- Born: 29 January 1968 (age 58)
- Culinary career
- Cooking style: Japanese / Sushi

= Hiroyuki Terada =

Japanese chef (born 1968)

Hiroyuki Terada (寺田弘行, Terada Hiroyuki) is a Japanese chef in Florida, specializing in American-style rolls. He has a large social media following with over 2 million subscribers on YouTube which he garnered from hosting multiple segments on cooking. Terada sometimes uses budget ingredients including Big Macs and ingredients from Walmart. Terada currently holds the Guinness World record on most number of carrots sliced blindfolded in 30 seconds.

==Career==
Terada first learned to cook from his father at the age of 10. From 1987 to 1989 he attended RKC Culinary School in Kōchi, Japan. He was known for his speed with the knife and attention to detail. After graduating he served under Master Chef Kondo from 1988 to 1991 at Yuzuan, a casual family restaurant in Nankoku, Kōchi Prefecture. He earned the title of master sushi chef after being promoted to head sushi chef there.

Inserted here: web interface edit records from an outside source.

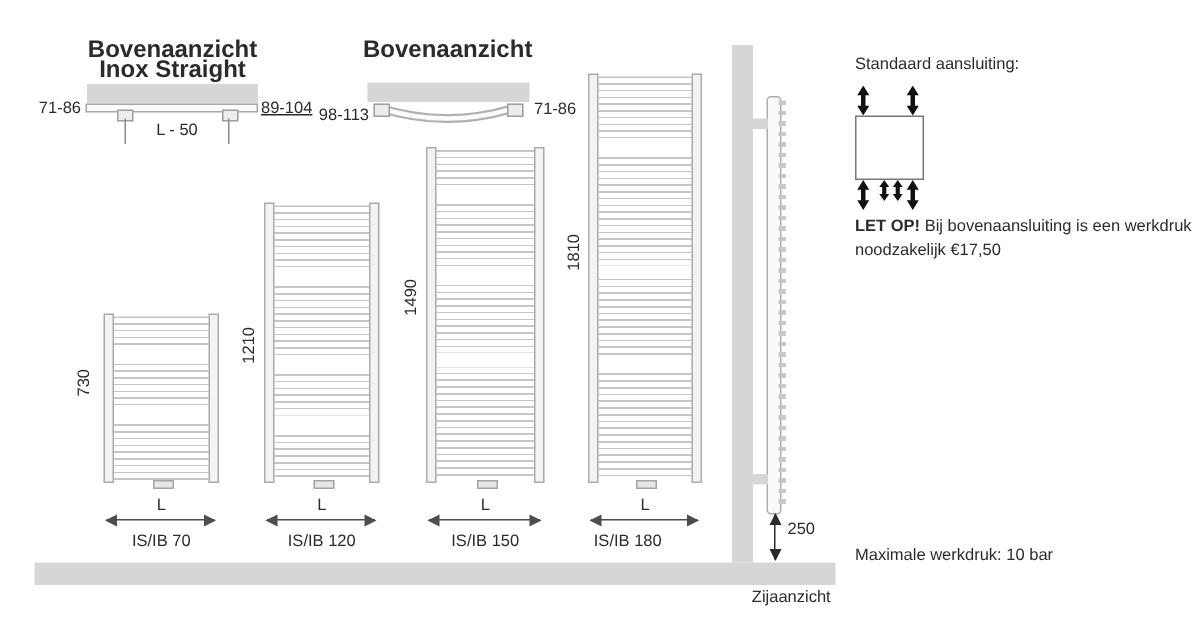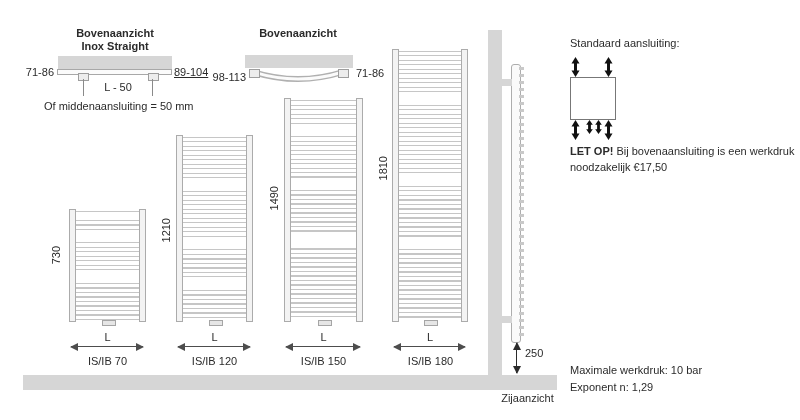--- a/index.html
+++ b/index.html
@@ -8,7 +8,7 @@
   .t  { position:absolute; font-size:11px; color:#2b2b2b; white-space:nowrap; }
   .tc { text-align:center; }
   .tr { text-align:right; }
-  .title { position:absolute; font-size:11px; font-weight:bold; line-height:13px; color:#2b2b2b; text-align:center; }
+  .title { position:absolute; font-size:16px; font-weight:bold; line-height:13px; color:#2b2b2b; text-align:center; }
   .gray { position:absolute; background:#d6d6d6; }
   .line-v { position:absolute; width:0; border-left:1px solid #8a8a8a; }
   .tube-band { position:absolute; background:#fbfbfb; border:1px solid #a8a8a8; }

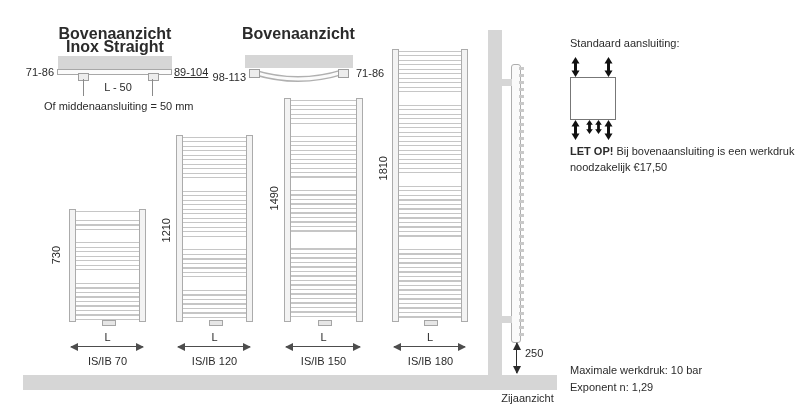--- a/index.html
+++ b/index.html
@@ -57,7 +57,6 @@
   <div class="line-v" style="left:83px;top:79px;height:17px;"></div>
   <div class="line-v" style="left:152px;top:79px;height:17px;"></div>
   <div class="t tc" style="left:83px;top:81px;width:70px;">L - 50</div>
-  <div class="t" style="left:44px;top:100px;">Of middenaansluiting = 50 mm</div>
 
   <div class="title" style="left:242px;top:27px;width:112px;">
     <div>Bovenaanzicht</div>

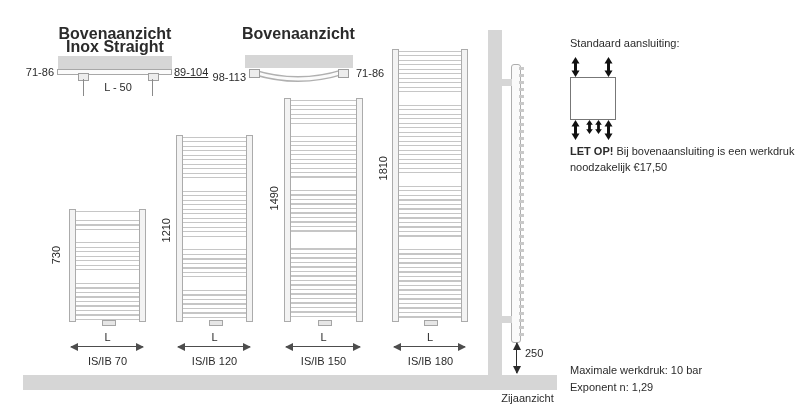--- a/index.html
+++ b/index.html
@@ -124,7 +124,7 @@
   <div class="vlabel" style="left:377px;top:156px;">1810</div>
   <div class="t tc" style="left:392px;top:331px;width:76px;">L</div>
   <div class="harrow" style="left:394px;top:346px;width:71px;"></div>
-  <div class="t tc" style="left:382px;top:355px;width:97px;">IS/IB 180</div>
+  <div class="t tc" style="left:370px;top:355px;width:97px;">IS/IB 180</div>
 
   <div class="gray" style="left:488px;top:30px;width:14px;height:345px;"></div>
   <div class="gray" style="left:23px;top:375px;width:534px;height:15px;"></div>

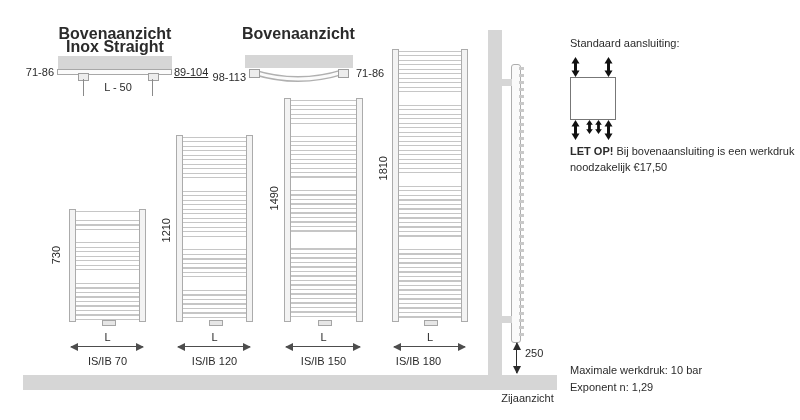--- a/index.html
+++ b/index.html
@@ -169,7 +169,6 @@
 
   <div class="specs" style="left:570px;top:362px;">
     <div>Maximale werkdruk: 10 bar</div>
-    <div>Exponent n: 1,29</div>
   </div>
 
 </div>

Terada moved to the United States in September 1991. .

Terada has a large fan base on social media from hosting segments such as "Will It Sushi" on his YouTube channel "Diaries of a Master Sushi Chef". By 2015 Terada had built up an online following with over 40 million views on his channel. He turned a Big Mac and fries into sushi. In 2016, he turned donuts from Dunkin' Donuts and KFC chicken into sushi. In 2017, he broke the Guinness record of most sliced carrots blindfolded in 30 seconds. He cut 88 slices of carrots, 50 more than the previous record. In 2018, Terada had over 1 million subscribers on YouTube and over 100 million views. By 2019, he had over 1.5 million subscribers. By 2022, August 8, he had over 2 million subscribers.